KENNARD, J., Concurring.
The court’s opinion, which I have signed, states that the waiting and watching required to support a first degree murder conviction on a lying-in-wait theory need not continue for any particular length of time. For this reason, it rejects defendant’s argument that the trial court should have instructed the jury that the period of waiting and watching must be substantial. (Maj. opn., ante, at pp. 1242-1245.) I agree.

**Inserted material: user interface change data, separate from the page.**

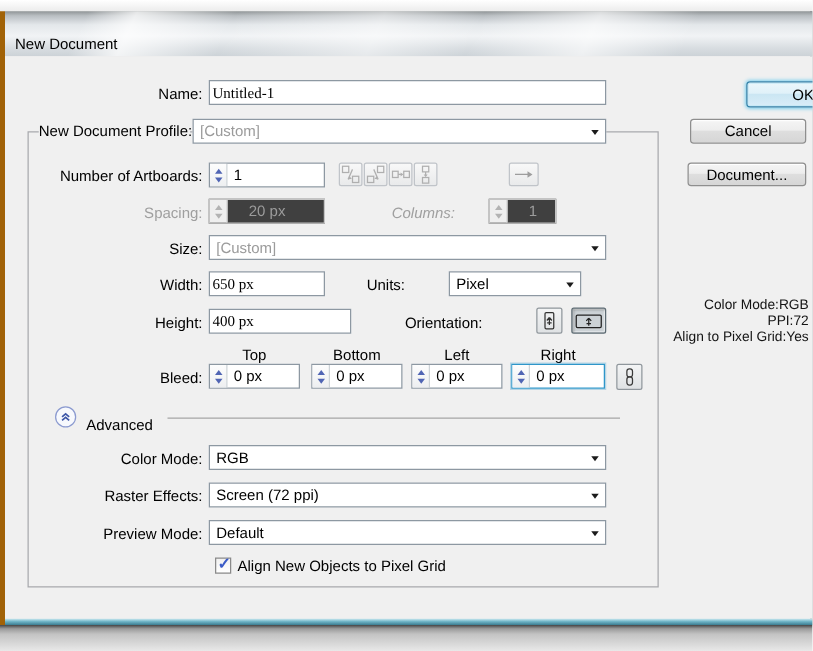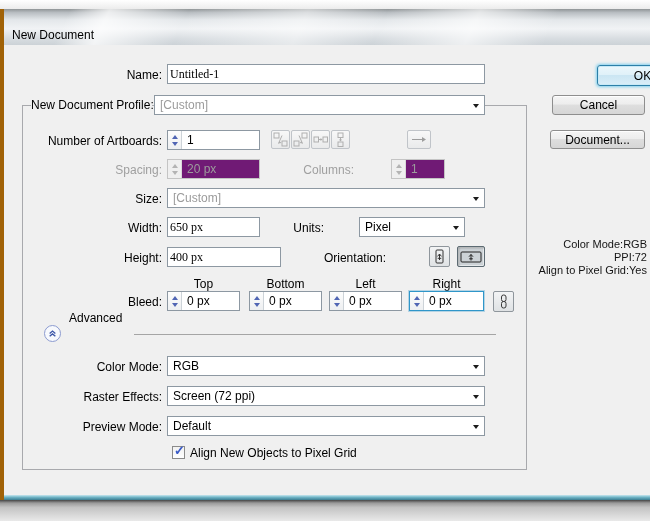--- a/index.html
+++ b/index.html
@@ -38,7 +38,7 @@
   .td { width:0; height:0; border-left:3.5px solid transparent; border-right:3.5px solid transparent; border-top:4px solid #5065b4; }
   .sf input { border:none; flex:1; min-width:0; background:transparent; outline:none;
     font-family:"Liberation Sans",sans-serif; font-size:12px; color:#000; padding-left:5px; }
-  .sf.dis { background:#701a75; border-color:#c4c4c4; }
+  .sf.dis { background:#404040; border-color:#c4c4c4;gap:12px; }
   .sf.dis .spin { background:#efefef; border-right-color:#d9d9d9; }
   .sf.dis .tu { border-bottom-color:#b3b3b3; } .sf.dis .td { border-top-color:#b3b3b3; }
   .sf.dis input { color:#9c9c9c; }

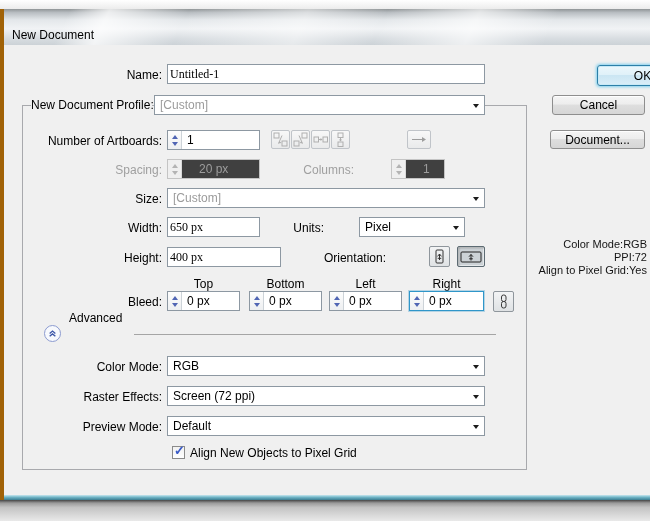--- a/index.html
+++ b/index.html
@@ -154,7 +154,7 @@
           </span>
         <input disabled="" value="20 px" style="">
       </div>
-      <div class="lab dis" style="left:240px; width:110px; top:118px;">Columns:</div>
+      <div class="lab dis" style="left:250px; width:110px; top:118px;font-style:italic;">Columns:</div>
       <div class="sf dis" style="left:387px; top:114px; width:54px;">
         <span class="spin">
             <i class="tu"></i>

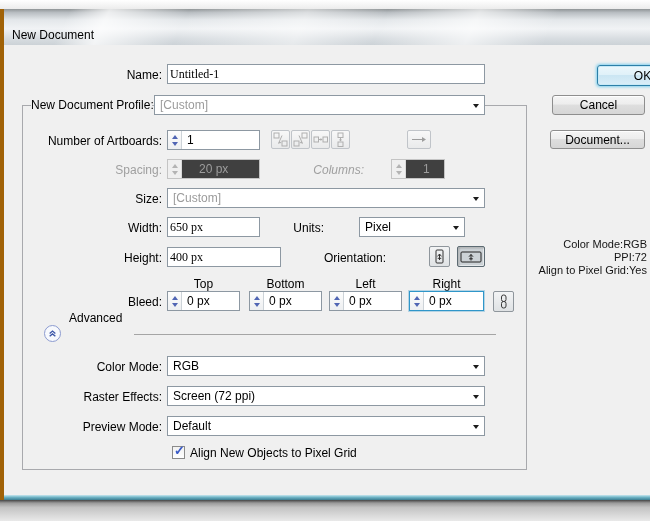--- a/index.html
+++ b/index.html
@@ -239,7 +239,7 @@
           <path d="M4.5 11.5 L8 8.5 L11.5 11.5" fill="none" stroke="#3d57a8" stroke-width="1.7"></path>
         </svg>
       </div>
-      <div class="lab" style="left:65px; width:60px; top:266px; text-align:left;">Advanced</div>
+      <div class="lab" style="left:65px; width:60px; top:288px; text-align:left;">Advanced</div>
       <div class="adv-line"></div>
 
       <div class="lab" style="top:315px;">Color Mode:</div>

I write separately to explain why my concurrence here does not conflict with my concurring and dissenting opinion in People v. Stevens (2007) 41 Cal.4th 182, 214 [59 Cal.Rptr.3d 196, 158 P.3d 763] (Stevens). There, I expressed the view that a period of waiting and watching must be substantial. But in Stevens I was addressing lying in wait as a special circumstance (Pen. Code, § 190.2, subd. (a)(15)) rather than, as here, lying in wait as a form of first degree murder.

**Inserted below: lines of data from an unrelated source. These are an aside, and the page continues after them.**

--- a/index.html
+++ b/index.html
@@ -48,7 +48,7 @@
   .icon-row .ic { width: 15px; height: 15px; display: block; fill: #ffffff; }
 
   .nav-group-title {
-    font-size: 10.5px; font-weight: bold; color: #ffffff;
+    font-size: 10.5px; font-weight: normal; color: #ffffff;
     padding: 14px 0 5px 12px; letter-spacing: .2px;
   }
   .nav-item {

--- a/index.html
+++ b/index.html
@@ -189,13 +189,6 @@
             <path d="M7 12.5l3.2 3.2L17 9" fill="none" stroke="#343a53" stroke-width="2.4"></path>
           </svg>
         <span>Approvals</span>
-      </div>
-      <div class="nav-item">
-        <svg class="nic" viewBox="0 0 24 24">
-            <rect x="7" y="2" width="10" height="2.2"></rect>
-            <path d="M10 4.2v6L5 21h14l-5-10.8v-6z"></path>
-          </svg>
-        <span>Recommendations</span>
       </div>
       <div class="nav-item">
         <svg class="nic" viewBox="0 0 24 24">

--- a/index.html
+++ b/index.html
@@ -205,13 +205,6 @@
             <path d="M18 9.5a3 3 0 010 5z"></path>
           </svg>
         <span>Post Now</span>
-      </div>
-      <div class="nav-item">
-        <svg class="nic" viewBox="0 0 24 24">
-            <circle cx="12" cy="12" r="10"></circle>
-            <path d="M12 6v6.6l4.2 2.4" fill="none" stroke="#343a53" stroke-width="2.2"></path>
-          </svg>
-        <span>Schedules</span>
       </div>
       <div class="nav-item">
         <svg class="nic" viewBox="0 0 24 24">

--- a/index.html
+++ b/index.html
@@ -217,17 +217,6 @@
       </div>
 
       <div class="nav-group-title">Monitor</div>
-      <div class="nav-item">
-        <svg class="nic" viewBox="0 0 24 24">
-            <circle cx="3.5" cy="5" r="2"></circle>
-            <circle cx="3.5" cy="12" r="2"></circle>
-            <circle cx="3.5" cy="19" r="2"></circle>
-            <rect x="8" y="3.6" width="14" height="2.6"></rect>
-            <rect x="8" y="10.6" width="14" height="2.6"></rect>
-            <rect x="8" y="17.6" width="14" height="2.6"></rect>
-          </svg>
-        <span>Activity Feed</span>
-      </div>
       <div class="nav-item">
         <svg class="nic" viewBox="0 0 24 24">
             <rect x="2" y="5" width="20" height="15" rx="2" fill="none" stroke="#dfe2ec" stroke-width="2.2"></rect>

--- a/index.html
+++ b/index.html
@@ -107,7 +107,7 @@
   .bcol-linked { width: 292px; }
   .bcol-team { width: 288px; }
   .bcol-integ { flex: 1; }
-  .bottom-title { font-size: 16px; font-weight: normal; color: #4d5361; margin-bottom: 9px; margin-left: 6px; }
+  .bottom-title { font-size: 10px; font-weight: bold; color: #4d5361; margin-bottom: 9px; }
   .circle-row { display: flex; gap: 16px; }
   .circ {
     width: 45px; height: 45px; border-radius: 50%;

As I explained in Stevens, California’s death penalty law, which the voters enacted in 1978, contains a list of special circumstances that make a first degree murder punishable by death. (Pen. Code, § 190.2, subd. (a).) The list includes lying in wait, but not premeditation and deliberation. In this way, the provisions of our death penalty law reflect a determination by the voters that lying-in-wait murder is “more heinous than premeditated murder.” (Stevens, supra, 41 Cal.4th at p. 215 (conc. & dis. opn. of Kennard, J.).) Thus, I concluded, the voters must have intended that the lying-in-wait special circumstance be defined “in a manner that differed significantly from premeditated murder.” (Ibid.)

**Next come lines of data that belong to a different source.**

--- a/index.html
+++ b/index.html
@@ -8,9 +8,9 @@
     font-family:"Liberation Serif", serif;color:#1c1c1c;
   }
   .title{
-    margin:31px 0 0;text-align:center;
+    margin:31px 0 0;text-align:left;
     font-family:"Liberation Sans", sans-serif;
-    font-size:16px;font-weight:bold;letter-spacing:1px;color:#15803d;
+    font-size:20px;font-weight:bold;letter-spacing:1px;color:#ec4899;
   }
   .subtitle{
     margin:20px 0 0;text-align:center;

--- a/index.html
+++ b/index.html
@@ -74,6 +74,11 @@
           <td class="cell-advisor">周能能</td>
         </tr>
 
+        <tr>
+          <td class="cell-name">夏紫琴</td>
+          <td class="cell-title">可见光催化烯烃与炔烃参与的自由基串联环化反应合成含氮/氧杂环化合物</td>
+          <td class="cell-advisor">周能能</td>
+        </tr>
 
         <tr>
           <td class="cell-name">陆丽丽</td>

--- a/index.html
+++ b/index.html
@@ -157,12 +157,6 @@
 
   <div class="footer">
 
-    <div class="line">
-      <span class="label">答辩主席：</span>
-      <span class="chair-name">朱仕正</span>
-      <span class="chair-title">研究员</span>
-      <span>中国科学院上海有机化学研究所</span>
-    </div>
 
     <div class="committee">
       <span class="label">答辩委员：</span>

To make that important distinction, I concluded that the waiting and watching required to support the lying-in-wait special circumstance must *1276continue for a substantial period of time. (Stevens, supra, 41 Cal.4th at p. 215 (conc. & dis. opn. of Kennard, J.).) Because the issue defendant raises here concerns lying in wait as a form of first degree murder, and not as a special circumstance, there is not the same need to distinguish defendant’s crime from other premeditated and deliberate murders. Indeed, this court has held that, for establishing that a murder is of the first degree, “proof of lying-in-wait” is “the functional equivalent of proof of premeditation, deliberation and intent to kill.” (People v. Ruiz (1988) 44 Cal.3d 589, 614 [244 Cal.Rptr. 200, 749 P.2d 854].) In other words, submitting evidence of lying in wait is merely one of several ways of establishing premeditation and deliberation. Therefore, I join in the court’s opinion that, for purposes of establishing the degree of a murder, waiting and watching need not continue for any particular length of time. (See People v. Moon (2005) 37 Cal.4th 1, 23 [32 Cal.Rptr.3d 894, 117 P.3d 591].)
Appellant’s petition for a rehearing was denied December 21, 2010, and the opinion was modified to read as printed above. George, C. J., and Werdegar, J., did not participate therein.